GIVEN ENTRIES =
·····
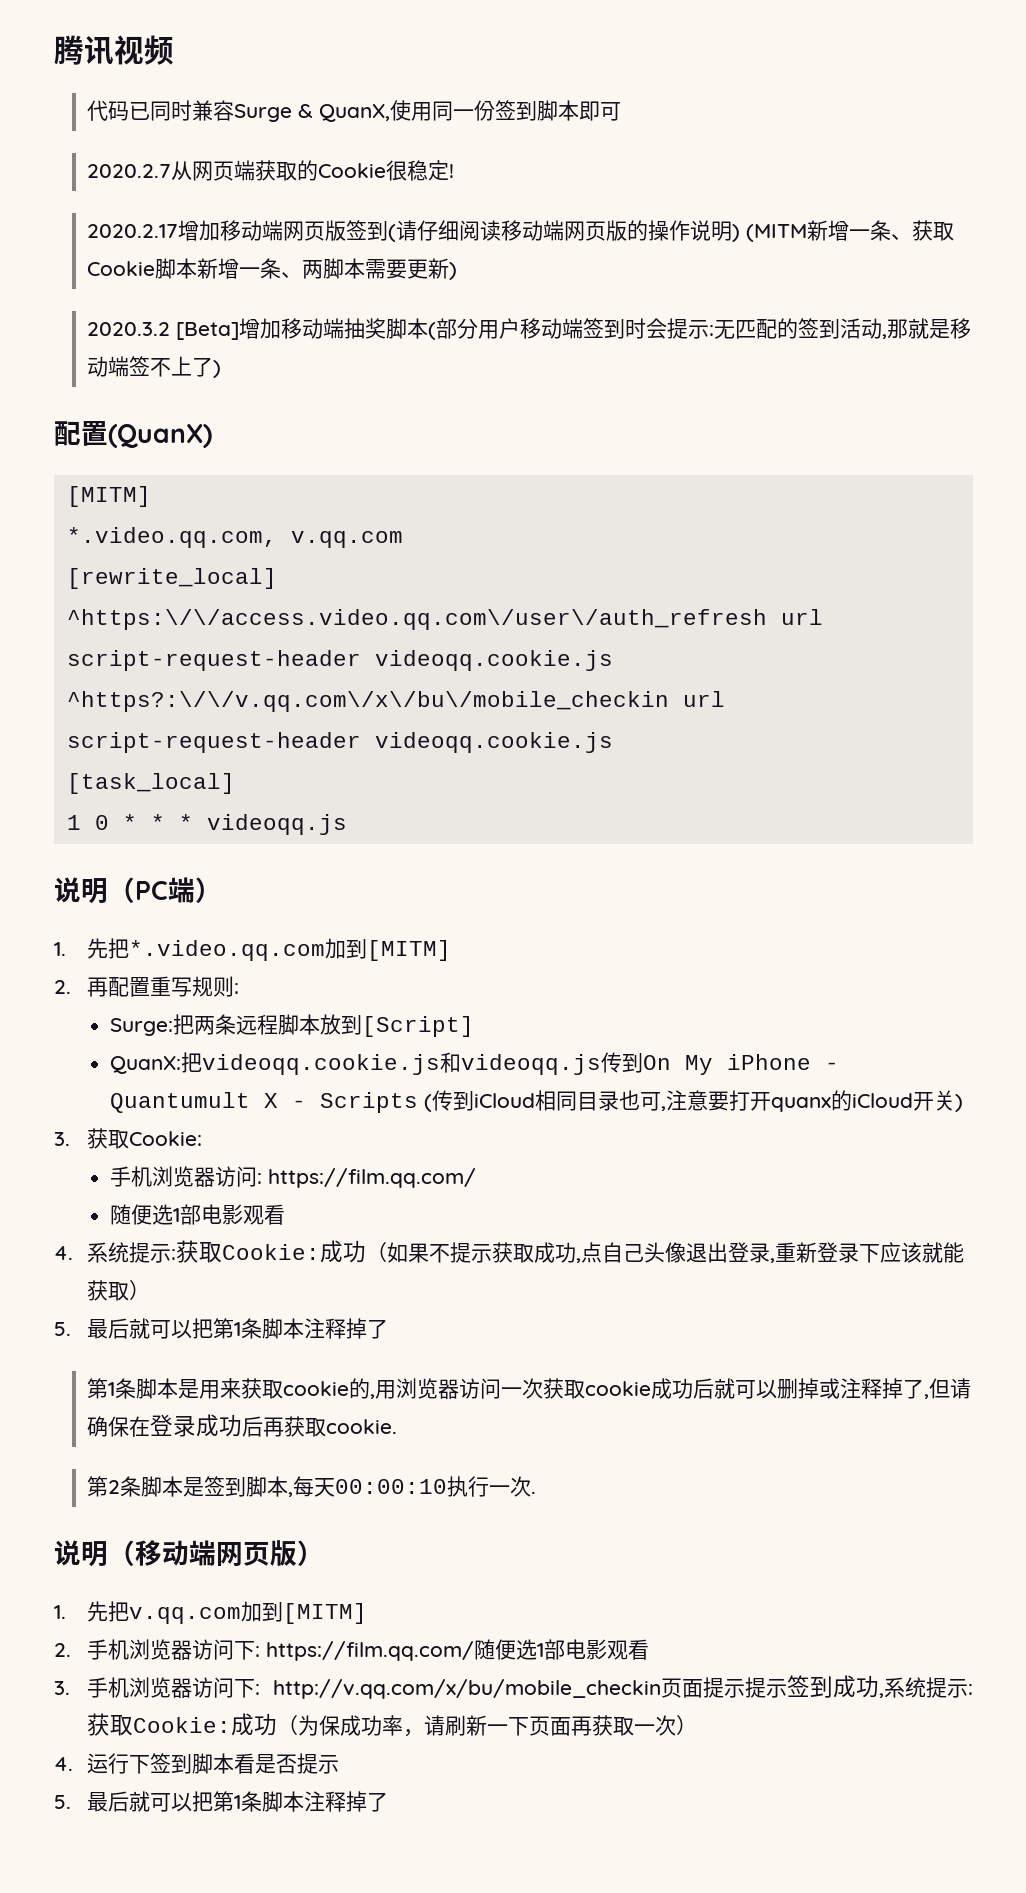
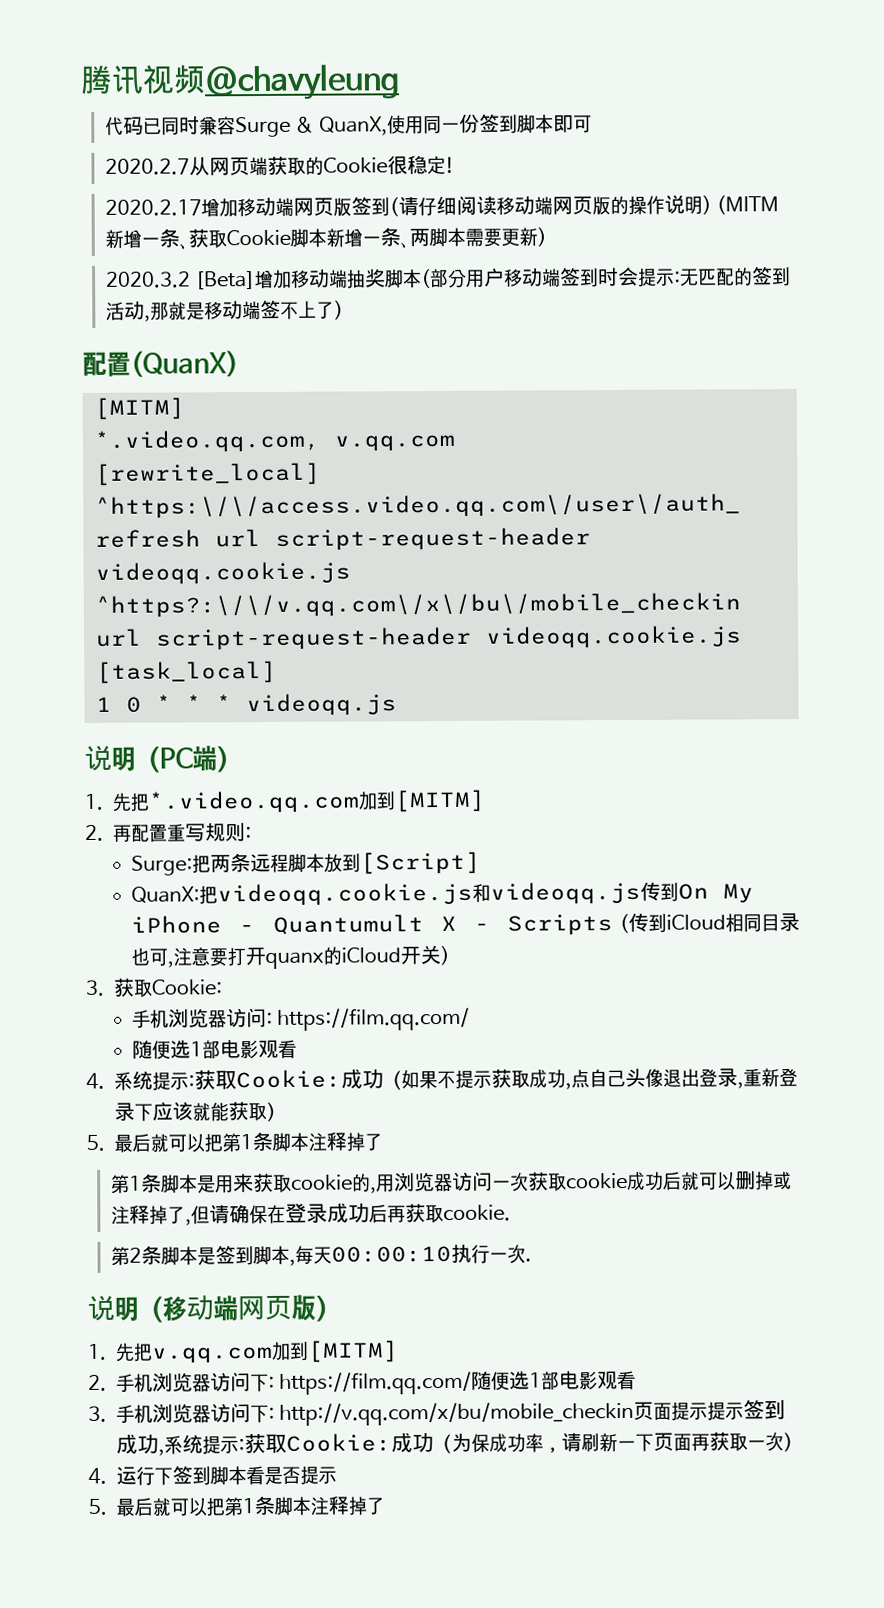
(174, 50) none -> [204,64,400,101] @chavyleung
·····
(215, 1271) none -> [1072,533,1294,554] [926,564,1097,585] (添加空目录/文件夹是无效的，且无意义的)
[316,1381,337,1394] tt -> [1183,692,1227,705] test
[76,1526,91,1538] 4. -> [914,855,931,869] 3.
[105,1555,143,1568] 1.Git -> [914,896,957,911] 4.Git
·····
TASK BRIEF = What is needed is an exact copy of the lines above, from the one containing "(215, 1271) none" through the one containing "[105,1555,143,1568] 1.Git ->", with nothing added.

THE COMPLETED TASK =
(215, 1271) none -> [1072,533,1294,554] [926,564,1097,585] (添加空目录/文件夹是无效的，且无意义的)
[316,1381,337,1394] tt -> [1183,692,1227,705] test
[76,1526,91,1538] 4. -> [914,855,931,869] 3.
[105,1555,143,1568] 1.Git -> [914,896,957,911] 4.Git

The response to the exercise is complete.